Just ignore the fact that Philadelphia’s Ben Simmons (who was drafted first overall in last year’s draft) has yet to log a single minute of NBA action due to injury.
Ingram’s critics and detractors point out his subpar box score numbers and complain that his shot has not been falling consistently, all the while missing the most important number contributing to some of the rookie’s early struggles: 19.
Brandon Ingram is 19 years old.
As a 19 year old, Brandon Ingram blocked future Hall of Famer Kevin Durant’s 3 pointer.
As a 19 year old, I blocked my parents on MySpace.

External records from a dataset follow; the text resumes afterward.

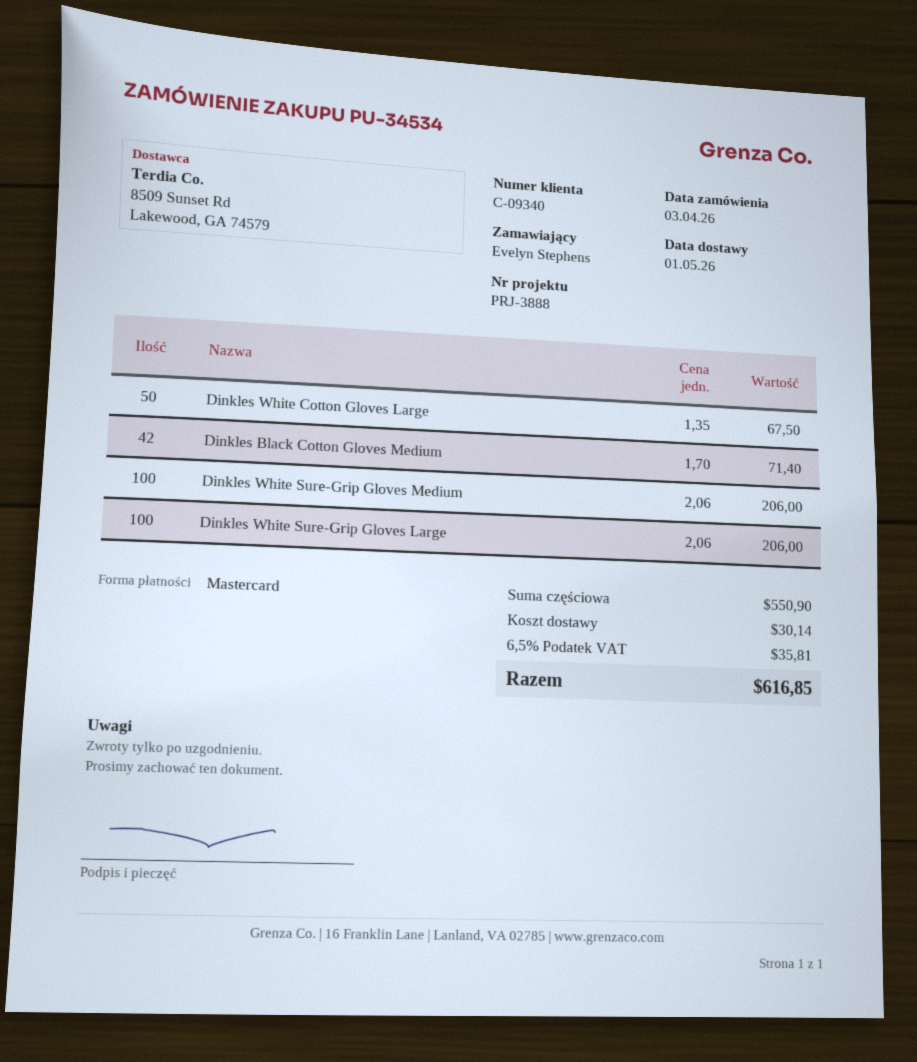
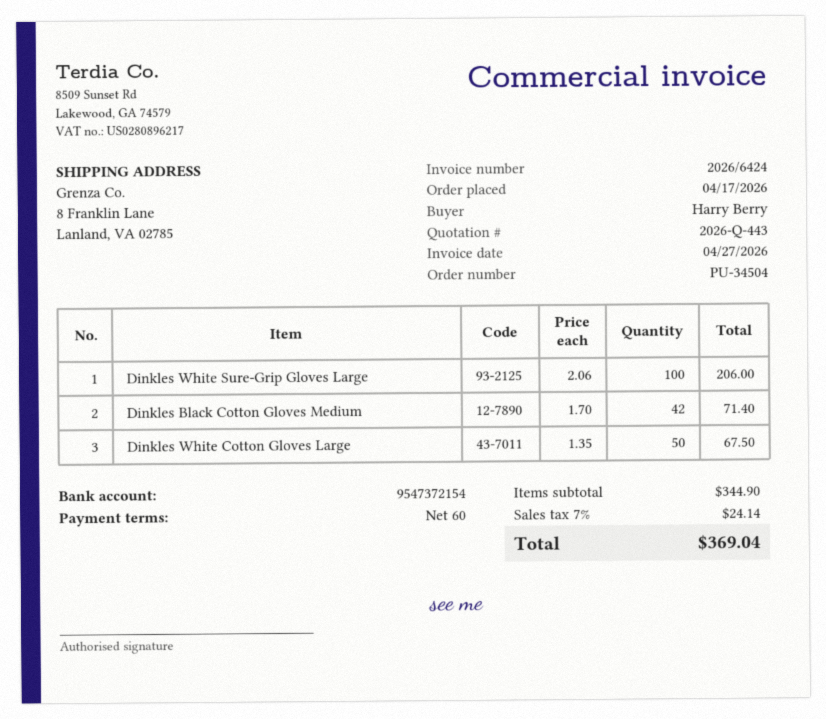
order number: PU-34534 -> PU-34504
order date: 2026-04-03 -> 2026-04-17
ordered by: Evelyn Stephens -> Harry Berry
Dinkles White Sure-Grip Gloves Medium: 100 x 2.06 = 206.00 -> none
subtotal: 550.90 -> 344.90
shipping: 30.14 -> none
tax: 6.5% = 35.81 -> 7% = 24.14
total: 616.85 -> 369.04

If you are reading this article, chances are, you were doing something equally unimpressive as you finished up your teen years.
To put things in perspective, I have compiled a list of things Brandon Ingram is currently not allowed to do as a 19 year old. Let’s keep all of this in mind as we evaluate this talented young player moving forward.
Things Brandon Ingram Can’t Do:
1. Drink alcohol or smoke marijuana (even in states like California where cannabis has been legalized for recreational use)
Sorry Brandon, when the Lakers beat the Cavaliers in the NBA finals this summer, you will not be able to have any victory champagne.
2. Go clubbing or to most casinos
Forget heading to the club after the game with teammates, at least legally. Also, while some California Indian reservation casinos might be fair game for 18+, most local casinos will slam their doors on the youngster. What happens in Vegas will need to stay in Vegas, as all casinos in Sin City are strictly 21 and up.
3. Become a foster parent
While it might be possible for him to adopt a child under certain circumstances, Ingram is legally prevented from becoming a foster parent in the state of California. It would be quite admirable, but his work schedule would most likely prevent fostering as well.
4. Fly an airplane, helicopter, or (my personal favorite) gyroplane in the United Kingdom
Sorry gov’nuh, but Brandon Ingram will have to put his dreams of becoming a pilot on British Airlines on hold and just do the NBA thing for a while.
5. Get married in the State of Mississippi without parental consent
Sorry future Mrs. Ingram, you are either going to have to wait a couple extra years to get hitched or start kissing up to the mother-in-law ASAP if you want that Mississippi wedding of your dreams.